Beschreibung
Mit dem Umbau des Chemnitzer Hauptbahnhofes sollte der Stadt- und Regionalverkehr unter einem gemeinsamen Dach zusammengelegt und der Bahnhof als Entree zur Stadt neu definiert werden. Die bestehende Bahnhofshalle aus den 1970er Jahren wurde bis auf ihre Tragstruktur zurückgebaut und im unteren Bereich geöffnet. Im oberen Bereich wurde die Fassade mit versetzt angeordneten pneumatischen Kissenelementen verkleidet. Unter diesem neuen „Stadtbaldachin“ ist ein fließender öffentlicher Raum entstanden, der sich über die Halle hinaus in den Stadtraum fortsetzt und die Bahnhofshalle mit dem städtischen Kontext verbindet. Die in die Fassade integrierte dynamische Lichtinstallation verleiht dem neu gestalteten Platz eine besondere Qualität und markiert den Bahnhof als Ort der Bewegung und Begegnung
Ziel
2006 wurde Chemnitz aus dem ICE-Netz der Bahn genommen. Das daraufhin entwickelte „Chemnitzer Modell“, das seit 2002 in mehreren Stufen realisiert wird, hat zum Ziel, den öffentlichen Nahverkehr in der Region so attraktiv wie möglich zu machen und damit die Regionen im Umland besser an die Stadt anzubinden. Das Konzept sieht die umstiegsfreie Weiterfahrt der städtischen Straßenbahnen ins Umland auf dem bestehenden Regionalbahnnetz vor. Durch die Transformation des Bahnhofs können die Straßenbahnen nun auf abgesenkten Gleisen bis in die Bahnhofshalle einfahren und Dank einer neuen Weichenanlage direkt im Hauptbahnhof auf das Netz der Deutschen Bahn wechseln.
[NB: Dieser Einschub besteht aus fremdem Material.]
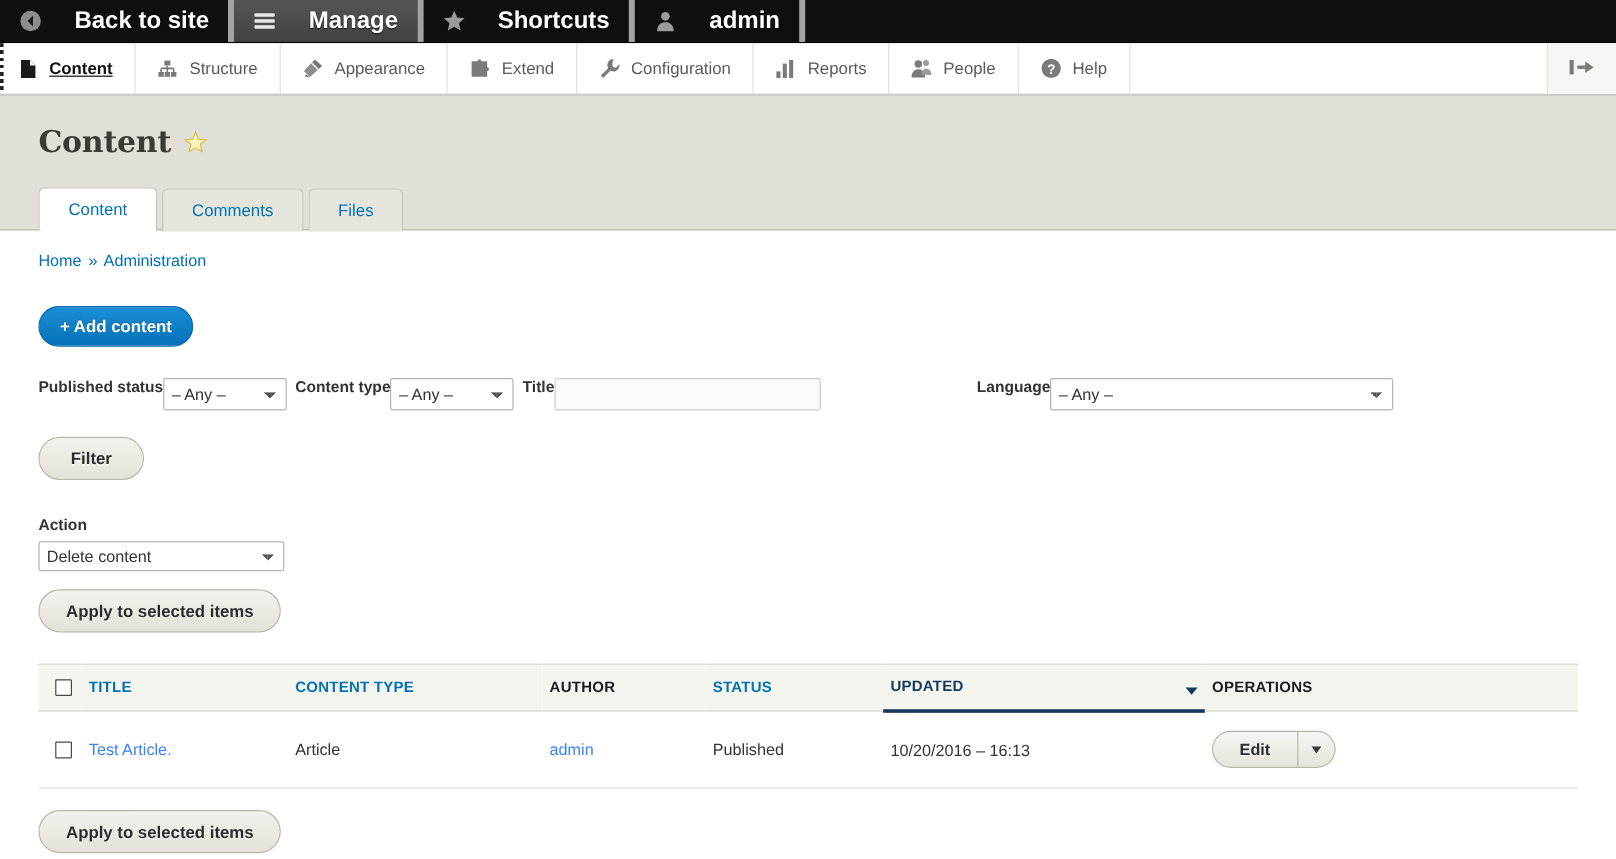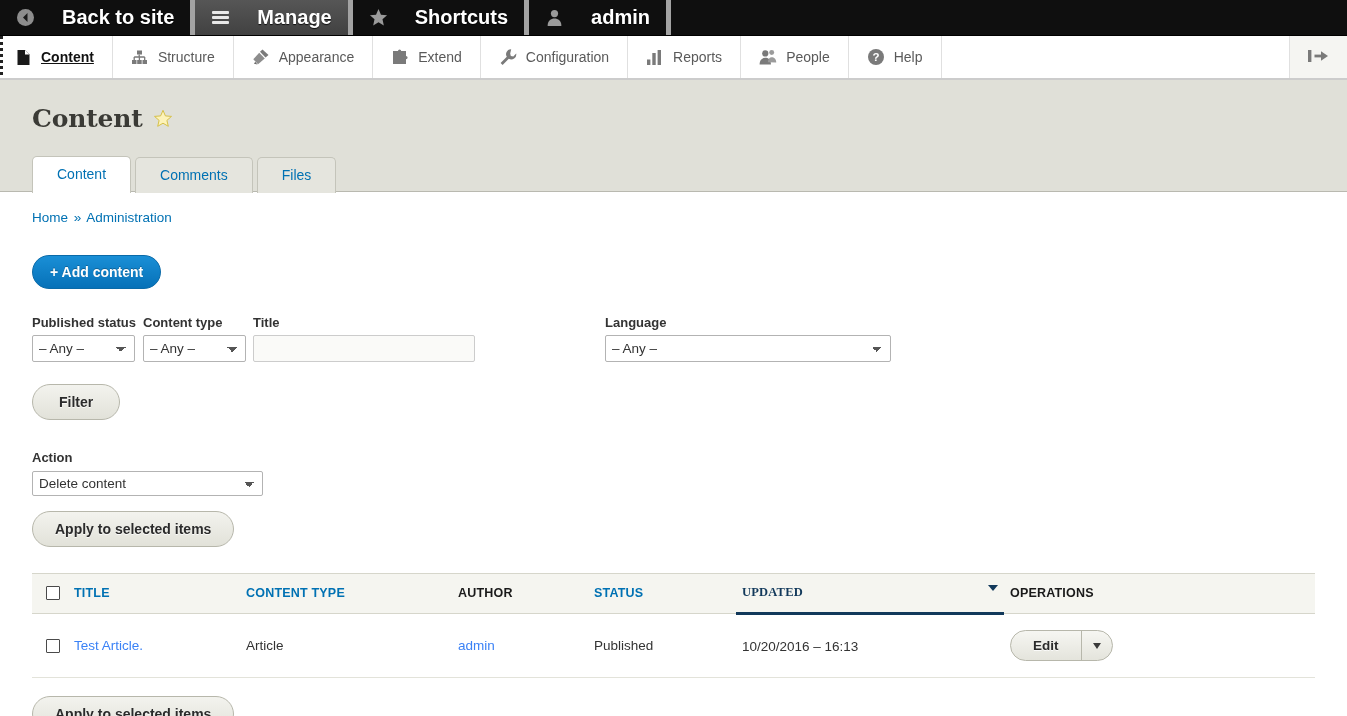--- a/index.html
+++ b/index.html
@@ -177,21 +177,21 @@
     text-shadow: 0 -1px 0 rgba(0,0,0,0.25);
   }
 
   
   .filter-wrap { margin-top: 26px; }
   .filter-row {
     display: flex;
     align-items: flex-end;
     gap: 7px;
   }
-  .fgroup { display: flex; flex-direction: column; }
+  .fgroup { display: flex; flex-direction: row; }
   .flabel {
     font-size: 13px;
     font-weight: bold;
     color: #333;
     margin-bottom: 5px;
   }
   .fselect, .ftext {
     height: 27px;
     border: 1px solid #b3b3b3;
     border-radius: 2px;
@@ -239,21 +239,21 @@
   .btn-filter { margin-top: 22px; padding: 9px 26px; }
 
   .action-wrap { margin-top: 30px; }
   .action-label {
     font-size: 13px;
     font-weight: bold;
     color: #333;
     margin-bottom: 6px;
   }
   .sel-action {
-    width: 231px;
+    width: 205px;
     height: 25px;
   }
   .btn-apply { margin-top: 15px; }
 
   
   table.content-table {
     width: 100%;
     max-width: 1283px;
     border-collapse: collapse;
     margin-top: 26px;
@@ -282,24 +282,23 @@
     display: inline-block;
     width: 0; height: 0;
     border-left: 5px solid transparent;
     border-right: 5px solid transparent;
     border-top: 6px solid #12395b;
     vertical-align: middle;
     margin-left: 6px;
   }
   .th-sorted-inner {
     display: flex;
-    align-items: flex-start;
+    align-items: flex-end;
     justify-content: space-between;
     min-width: 240px;
-    font-family: Liberation Serif, serif;
   }
   table.content-table td {
     padding: 16px 6px;
     border-bottom: 1px solid #e3e3da;
     color: #333;
     vertical-align: middle;
   }
   .col-check { width: 36px; padding-left: 14px !important; }
   .col-title { width: 172px; }
   .col-type { width: 212px; }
Mit der Umgestaltung des Bahnhofs erhielt die Stadt Chemnitz zugleich eine neue Visitenkarte.
Herausforderungen
Um die Weiterfahrt der Straßenbahnen auf dem Schienennetz der Bahn zu ermöglichen, waren beim Umbau der bestehenden Bahnhofshalle diverse konstruktive und topographische Herausforderungen zu lösen: So galt es, die Halle für die Einfahrt zu öffnen und die äußeren vier Gleise auf das Niveau des Bahnhofsvorplatzes abzusenken. Um die gewünschte Offenheit zu realisieren, musste die Halle bis auf die Tragstruktur zurückgebaut und ein neues Tragsystem entwickelt werden, das möglichst ressourcenschonend auf dem Bestand aufbaut. Dafür wurde die Anzahl der Stützen zunächst massiv reduziert und die verbleibenden Stützen wurden im Fundament kraftschlüssig verbunden. Zusammen mit der Unterkonstruktion für die neue Fassade verbindet sich das Tragwerk zu einer symbiotischen Einheit von Alt und Neu.
Kooperationen
Durch die sorgfältige Planung und enge Zusammenarbeit aller Planungsbeteiligten – vom Verkehrsverbund Mittelsachsen als Bauherr und Betreiber und der Deutschen Bahn als Bahnhofseigner über die Architekten und Ingenieure bis hin zum damals verantwortlichen Projektingenieur der vor über 40 Jahren erbauten Halle – konnte gemeinsam eine interdisziplinäre Lösung entwickelt werden. Das in London und Berlin ansässige Künstlerkollektiv Random International hat zudem für die LED-Fassade eine Lichtinszenierung entwickelt. Die Künstler übersetzten die akrobatische Effizienz von Vogelschwärmen auf minimalistische Weise in bewegtes monochromes Licht.
Mehrwert
Vom Chemnitzer Modell profitieren zunächst die Fahrgäste durch eine deutlich bessere ÖPNV-Anbindung und in der Folge die Stadt durch eine Abnahme des motorisierten Individualverkehrs. Durch die Umstrukturierung gewinnt der Bahnhof zudem als Verkehrsknotenpunkt und Entree zur Stadt neue Bedeutung. Aus dem ehemals verschlossenen Bahnhofsgebäude ist ein „Stadtbaldachin“ geworden, der sich weit über die Bahnsteige spannt und großzügig zur Stadt hin öffnet. Der fließende öffentliche Raum setzt sich in den Stadtraum fort und verbindet die bislang abgekoppelte Bahnhofshalle mit dem Außenraum zu einem exponierten städtischen Platz.
Besonderheit
Im oberen Bereich wurde die Fassade mit versetzt angeordneten pneumatischen Kissenelementen verkleidet. Durch die transparente Textilhülle hindurch kann das Tageslicht bis tief in die Halle eindringen. Die mattierten Kissen sorgen für eine opake Erscheinung mit Tiefenwirkung, so dass die Streben der tragenden Stahlkonstruktion von außen verborgen bleiben. Mit Einbruch der Dämmerung wird die Fassade mit schwarmartig bewegten Lichtmustern künstlerisch bespielt. Der Platz unter dem „Stadtbaldachin“ ist nachts in einladend warmes Licht getaucht. Die Illuminierung verleiht dem neu gestalteten öffentlichen Platz eine besondere Qualität und unterstreicht die zentrale Position des Bahnhofs als Verknüpfungspunkt des Stadt- und Regionalverkehrs.